Позади слышится шорох — оглядываемся. На меже стоит высокая молодая женщина. Женщина немного растерянно смотрит на нас карими глазами. Густые черные брови приподняты, полные губы полуоткрыты.

— Степан Григорьевич, испейте молока: холодное, прямо из погреба принэсла, — говорит женщина с легким украинским акцентом. Голос мягкий, грудной. — И товарища угостите…

Степан почему-то смутился, покраснел. Принял кувшин из рук женщины, не вставая.

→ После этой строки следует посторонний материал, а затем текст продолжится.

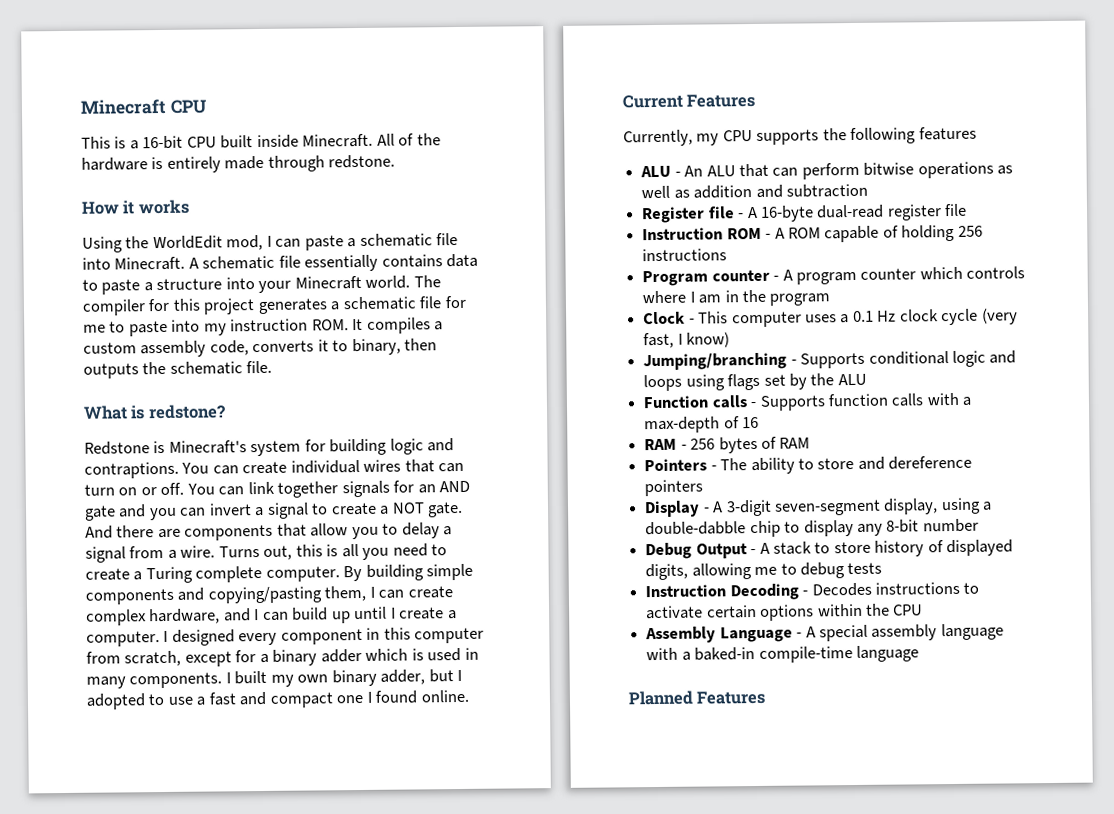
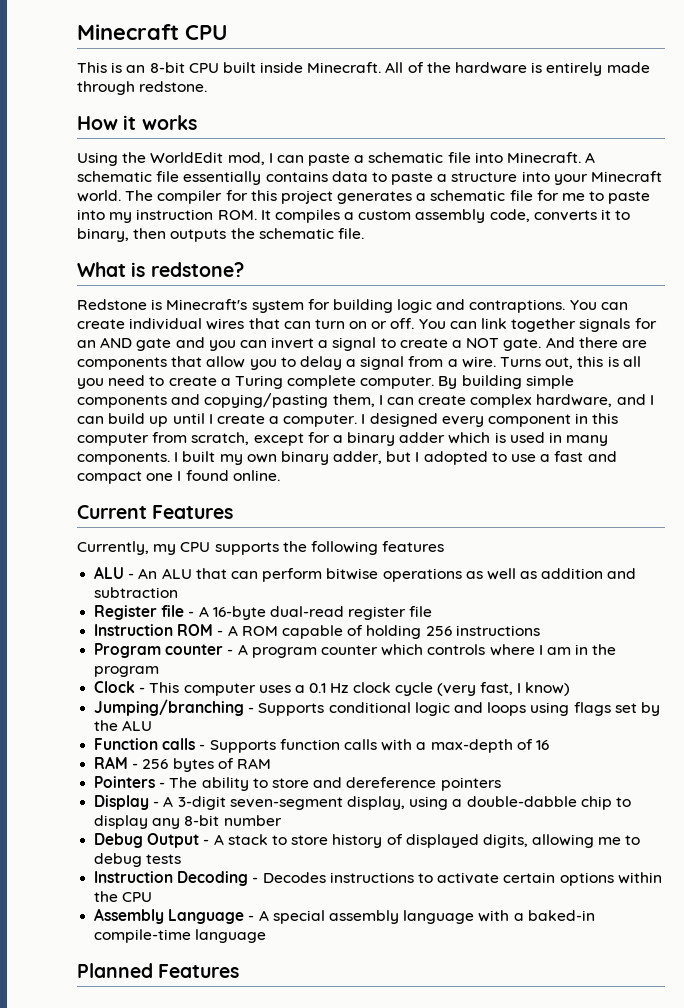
- This is a 16-bit CPU built inside Minecraft.
+ This is an 8-bit CPU built inside Minecraft.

Женщина спохватилась, поправила юбку, метнула в мою сторону сердитый взгляд, быстро ушла.

— Хозяйка наша, — пояснил Беркут. — Баба добрая и уважительная.

После непродолжительной паузы добавил:

— Баловства не любит, хоть и вдовушка.

— Где же муж?

— До войны разошлись. Он ее с Украины привез сюда. Ветрогоном и пьяницей оказался. Уехал куда-то на стройку, и след пропал.

Подошел Григорий Розан. Присел на корточки. Скалит рафинадные зубы, косится на Степана, подмигивает.

— Хитер ты, шут рыжий! Такую бабенку взял, что прямо удивительно, как это она позарилась на такую рожу.

— Про рожу мою языком чеши сколько угодно, но хозяйку не трогай. Небось злишься, что отбой получил?

Розан не обиделся.

— Масть моя не подходит. Это сразу видно. Рыжие, говорят, до любви дюже злы, вот и попал ты в козыри.

— Лучше пей, иначе на бобах останешься через свой язык.

Григорий выпил чуть ли не все молоко.

— Ох, и нахал же ты, братец! — со вздохом произнес Беркут. — На вид, как глист, а ест за десятерых.

— Прямую кишку, Степа, имею, вот и страдаю, обжорством, — беззлобно ответил Григорий.

Под вечер возвратился из колхозной кузницы Василий Блинов. Пришел усталый, чумазый.

— Колхозную молотилку налаживал, — пояснил он.

Не успели сесть за стол, чтобы перекусить, как на пороге появилась гостья — Люба Шведова. Пришла не в офицерской форме, а в шелковом платье, лаковых босоножках.

— Здравствуйте, товарищи!

Степан Беркут сорвался с места.

— Любушка, да тебя не узнать! Какая же ты красивая!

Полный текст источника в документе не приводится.